▶ YOUR TASK
Leaving out all pictures, write out word for word the lines from the one containing "Duquesne | losses: 19 -> 24" to the end of the data below.

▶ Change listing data
++++
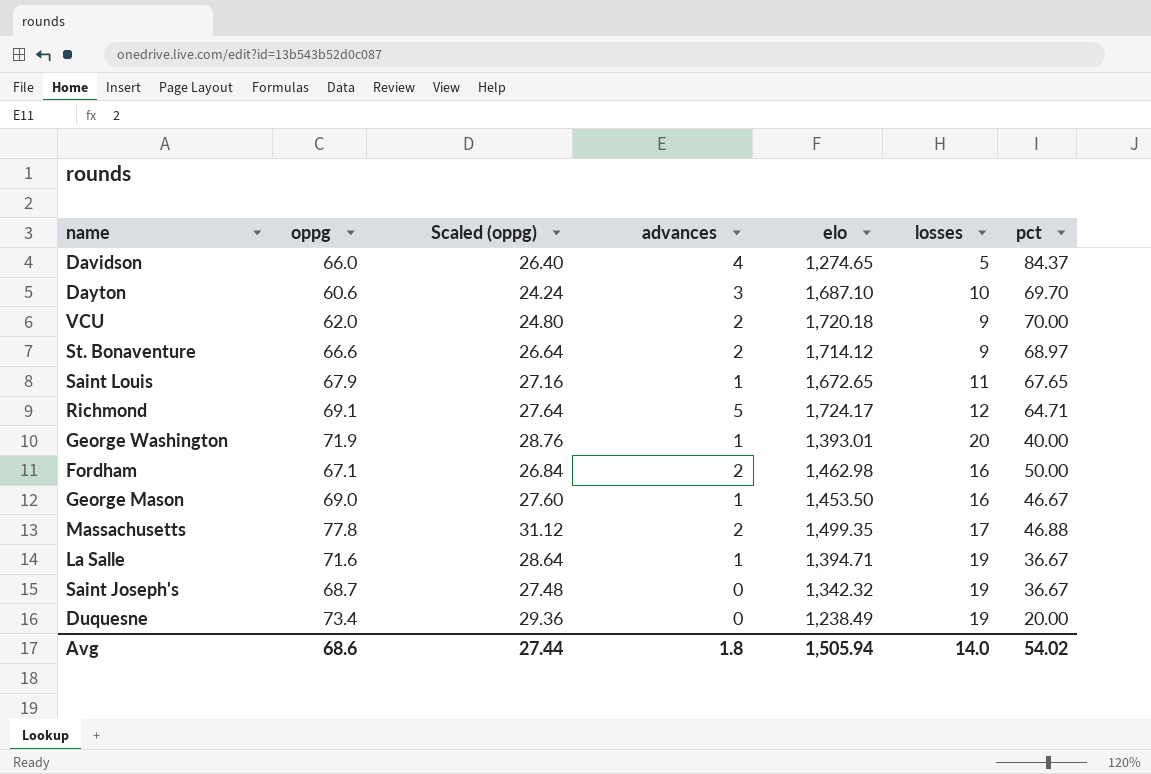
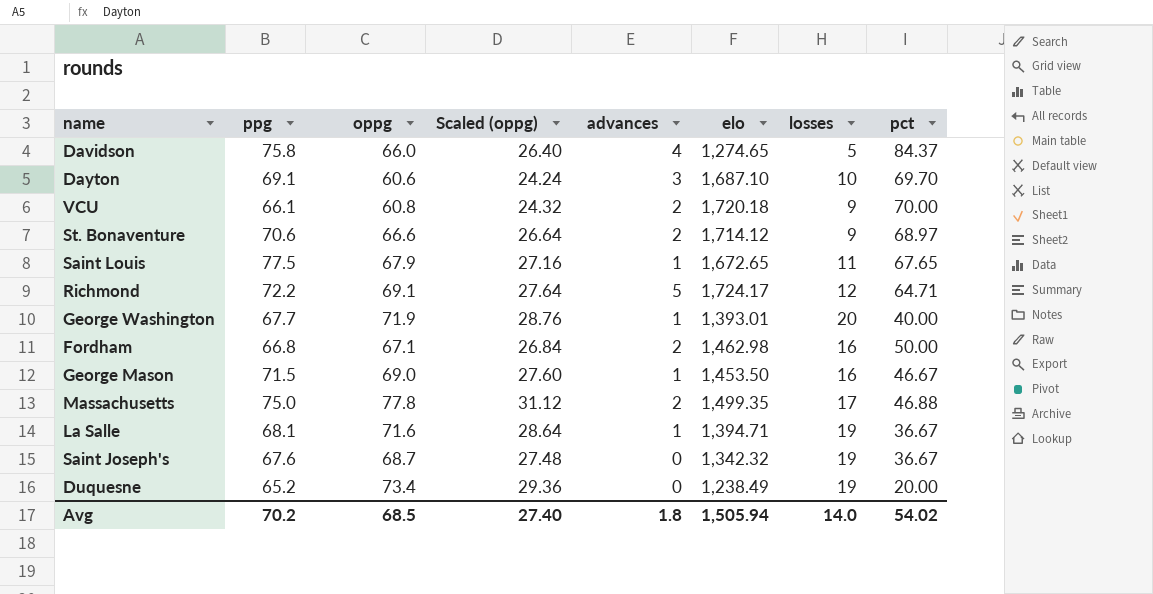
column ppg | position: none -> 2
VCU | oppg: 62.0 -> 60.8
VCU | Scaled (oppg): 24.80 -> 24.32
Avg | oppg: 68.6 -> 68.5
Avg | Scaled (oppg): 27.44 -> 27.40

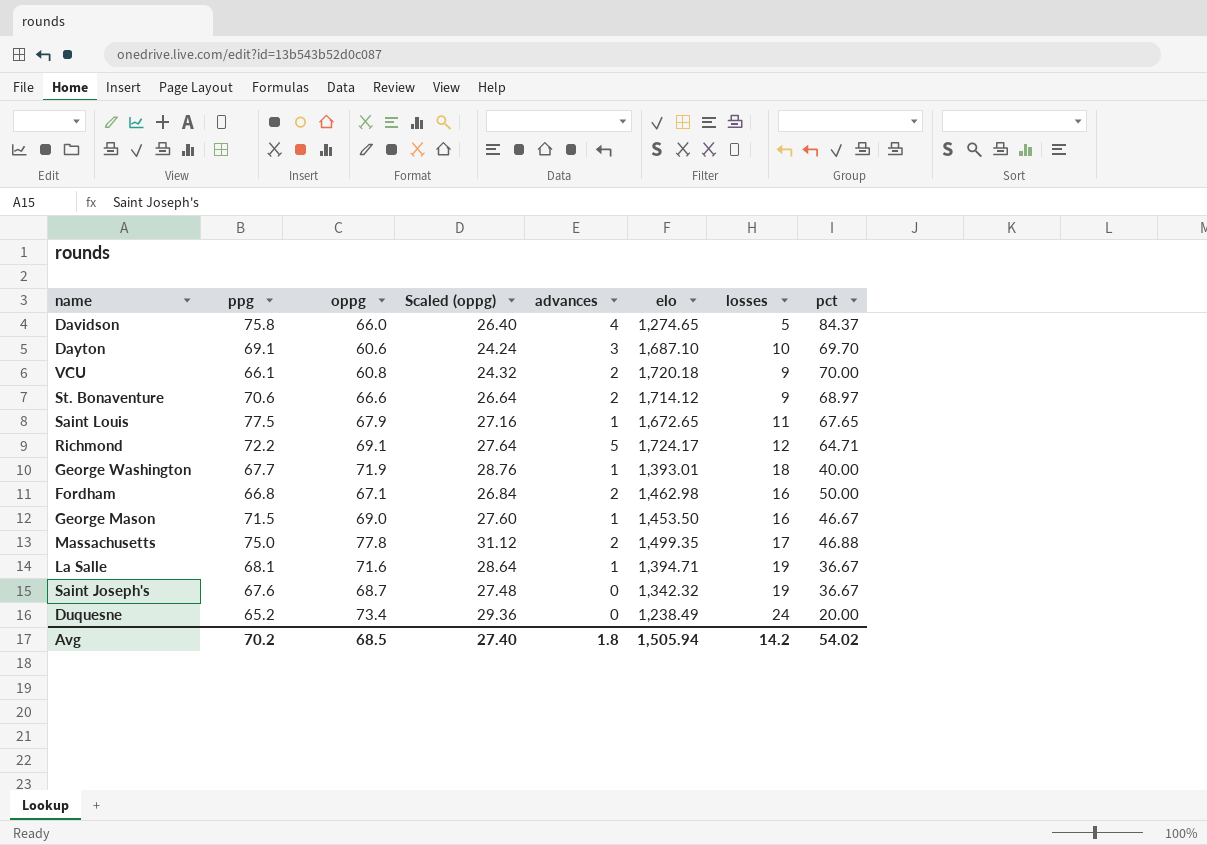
George Washington | losses: 20 -> 18
Duquesne | losses: 19 -> 24
Avg | losses: 14.0 -> 14.2

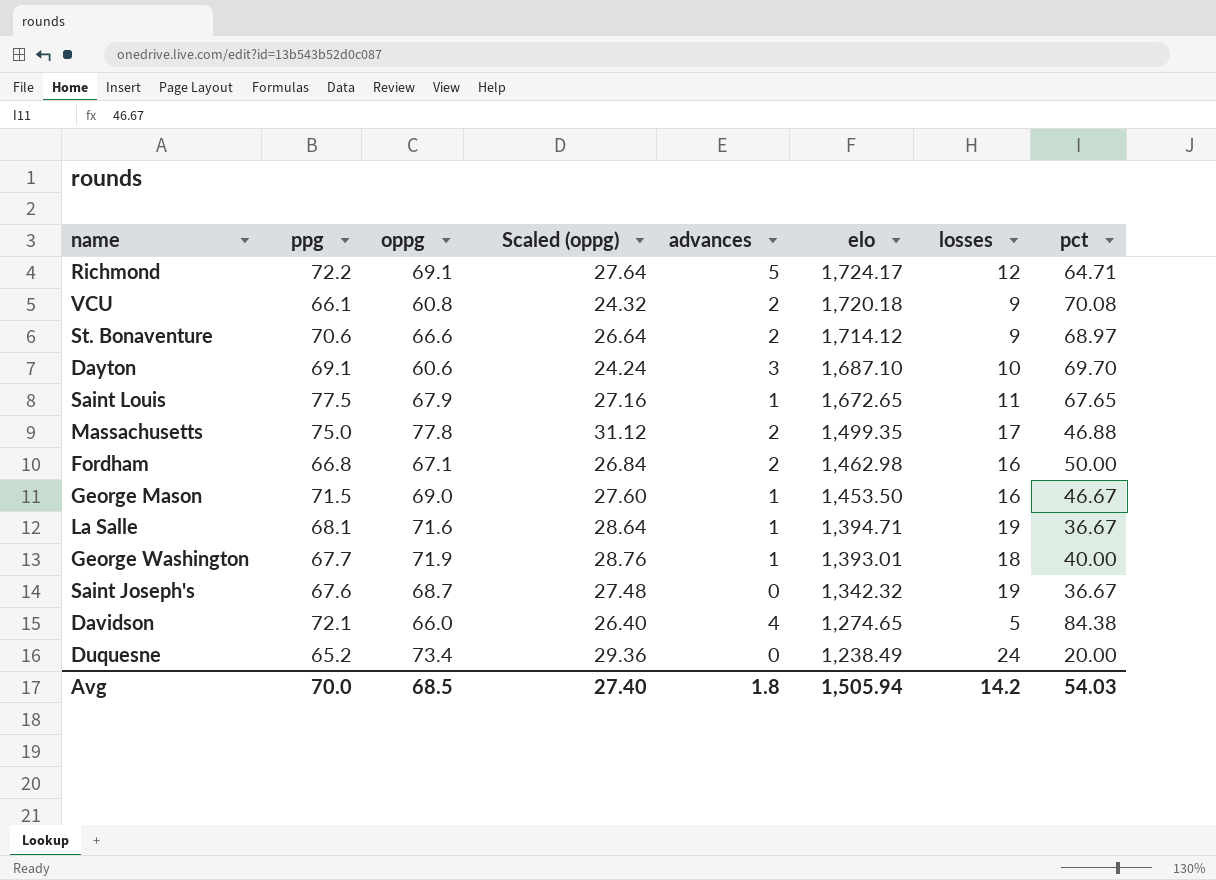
row order: none -> elo descending
VCU | pct: 70.00 -> 70.08
Davidson | ppg: 75.8 -> 72.1
Davidson | pct: 84.37 -> 84.38
Avg | ppg: 70.2 -> 70.0
Avg | pct: 54.02 -> 54.03

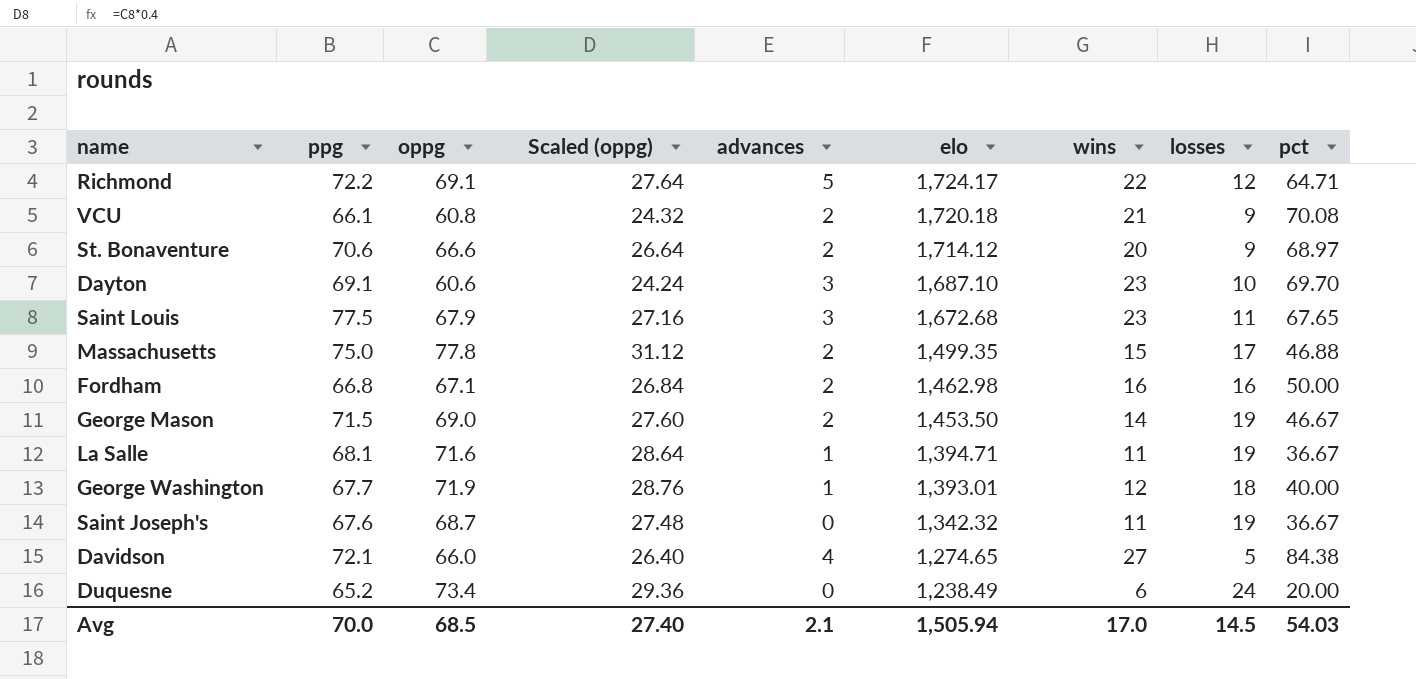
column wins | position: none -> 7
Saint Louis | advances: 1 -> 3
Saint Louis | elo: 1,672.65 -> 1,672.68
George Mason | advances: 1 -> 2
George Mason | losses: 16 -> 19
Avg | advances: 1.8 -> 2.1
Avg | losses: 14.2 -> 14.5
++++
▶ TASK OUTPUT
Duquesne | losses: 19 -> 24
Avg | losses: 14.0 -> 14.2

row order: none -> elo descending
VCU | pct: 70.00 -> 70.08
Davidson | ppg: 75.8 -> 72.1
Davidson | pct: 84.37 -> 84.38
Avg | ppg: 70.2 -> 70.0
Avg | pct: 54.02 -> 54.03

column wins | position: none -> 7
Saint Louis | advances: 1 -> 3
Saint Louis | elo: 1,672.65 -> 1,672.68
George Mason | advances: 1 -> 2
George Mason | losses: 16 -> 19
Avg | advances: 1.8 -> 2.1
Avg | losses: 14.2 -> 14.5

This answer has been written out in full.